What is needed:
For this task, output every entry below exactly and omit the pictures.

Given records:

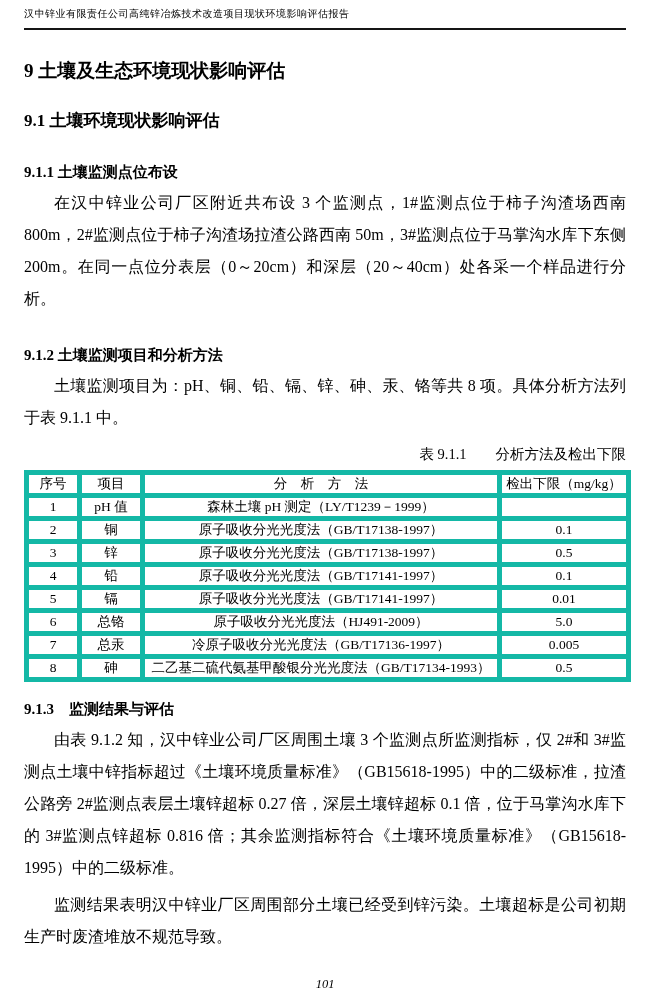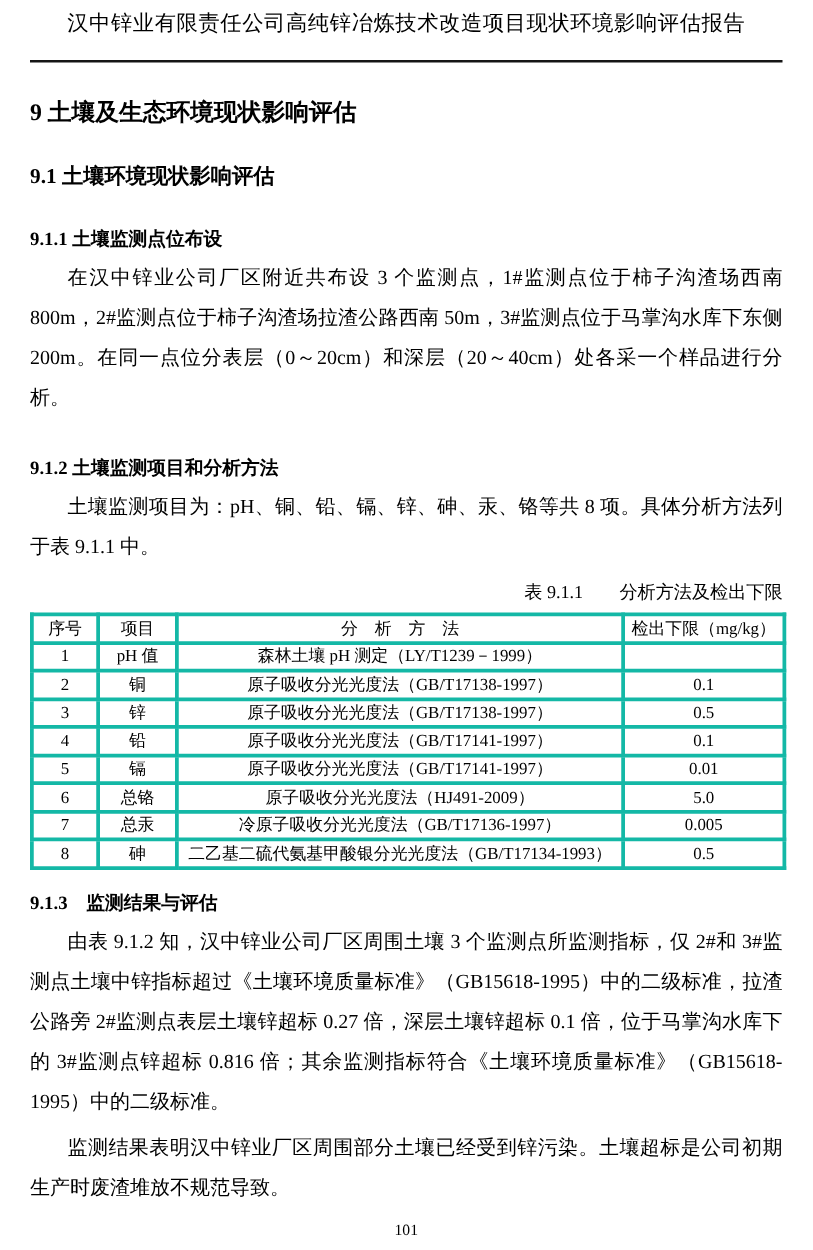--- a/index.html
+++ b/index.html
@@ -13,11 +13,11 @@
   }
   .doc-header {
     margin:0 24px;
-    text-align:center;
-    font-size:17px;
+    text-align:left;
+    font-size:10px;
     letter-spacing:0.5px;
     padding-top:7px;
-    padding-bottom:18px;
+    padding-bottom:7px;
     border-bottom:2px solid #151515;
   }
   .page { padding:0 24px; }

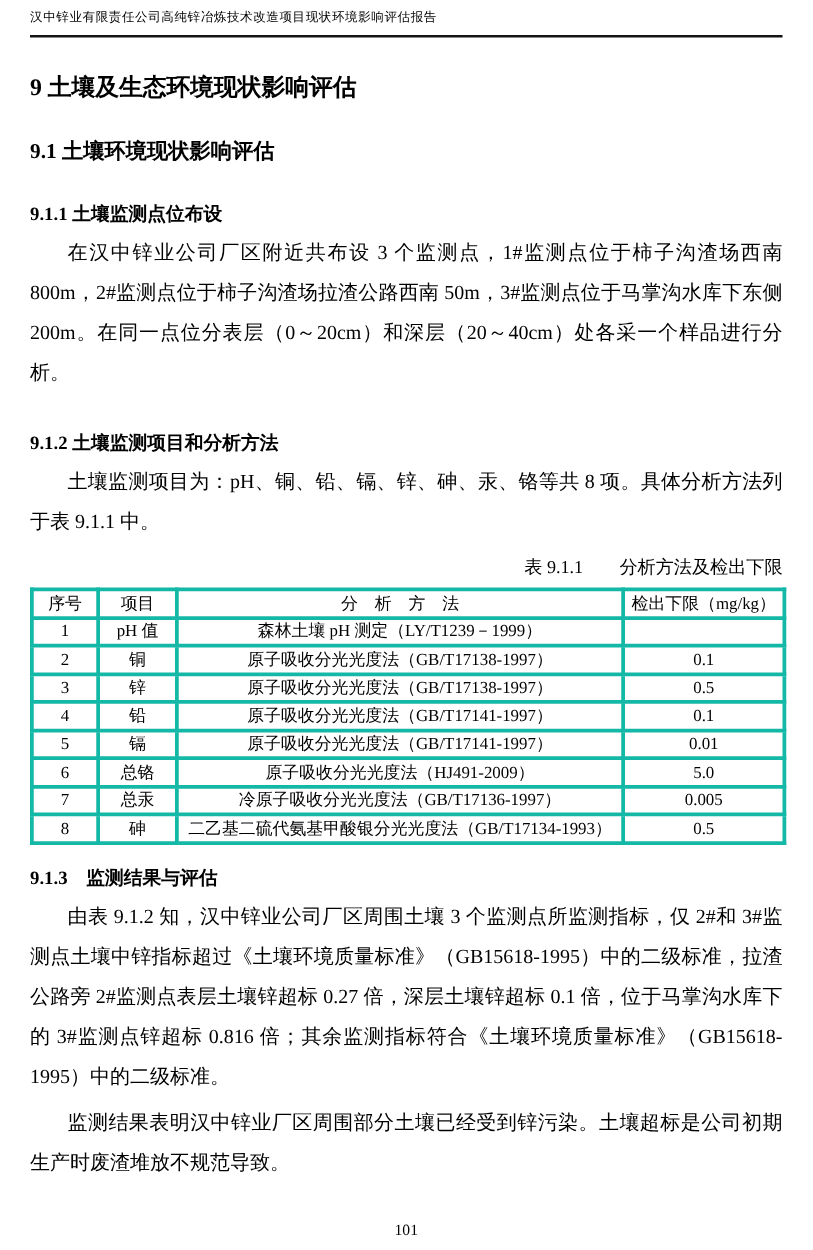--- a/index.html
+++ b/index.html
@@ -60,7 +60,7 @@
     border:2px solid #000;
   }
   table.methods th, table.methods td {
-    border:3px solid #14b8a6;
+    border:5px solid #14b8a6;
     font-size:13.5px;
     font-weight:normal;
     text-align:center;

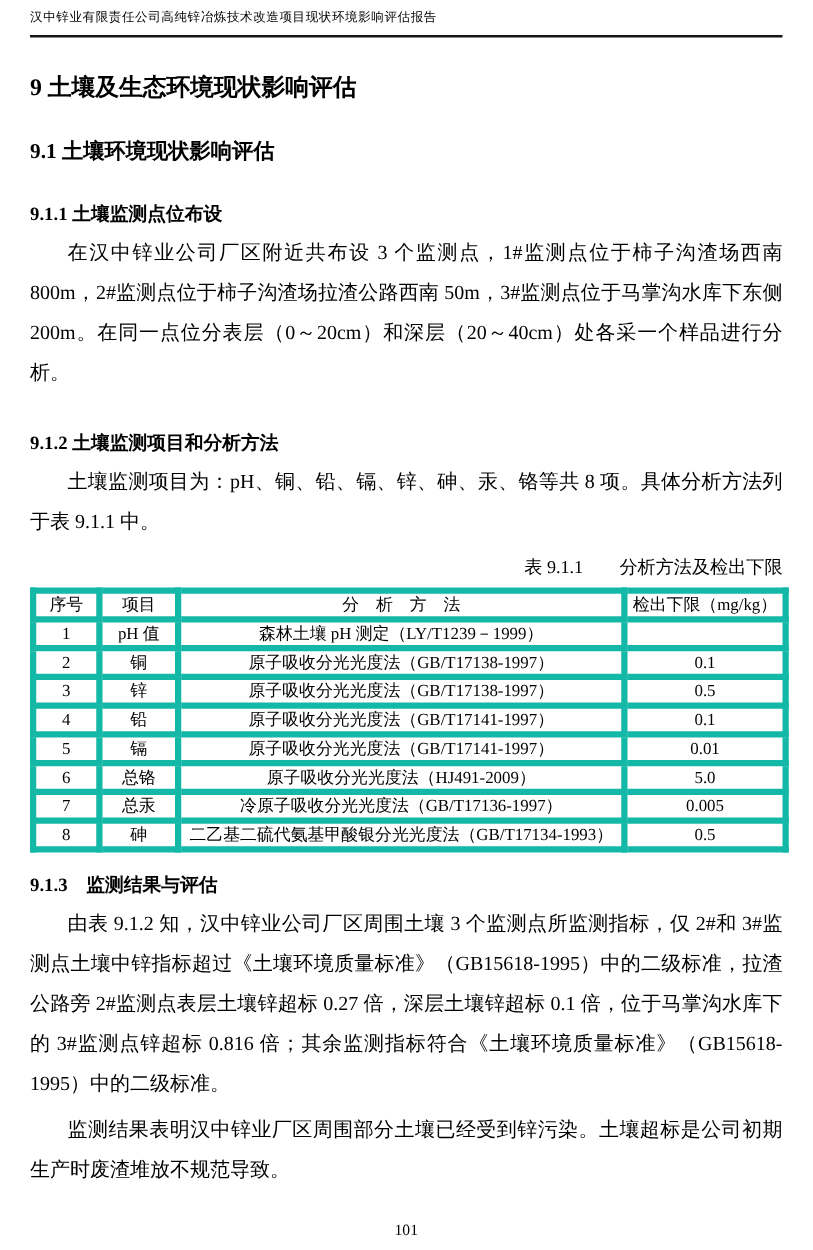--- a/index.html
+++ b/index.html
@@ -77,6 +77,7 @@
     width:100%;
     text-align:center;
     font-size:12.5px;
+    font-style:italic;
   }
 </style>
 </head>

Response:
--- a/index.html
+++ b/index.html
@@ -13,11 +13,11 @@
   }
   .doc-header {
     margin:0 24px;
-    text-align:center;
-    font-size:17px;
+    text-align:left;
+    font-size:10px;
     letter-spacing:0.5px;
     padding-top:7px;
-    padding-bottom:18px;
+    padding-bottom:7px;
     border-bottom:2px solid #151515;
   }
   .page { padding:0 24px; }

--- a/index.html
+++ b/index.html
@@ -60,7 +60,7 @@
     border:2px solid #000;
   }
   table.methods th, table.methods td {
-    border:3px solid #14b8a6;
+    border:5px solid #14b8a6;
     font-size:13.5px;
     font-weight:normal;
     text-align:center;

--- a/index.html
+++ b/index.html
@@ -77,6 +77,7 @@
     width:100%;
     text-align:center;
     font-size:12.5px;
+    font-style:italic;
   }
 </style>
 </head>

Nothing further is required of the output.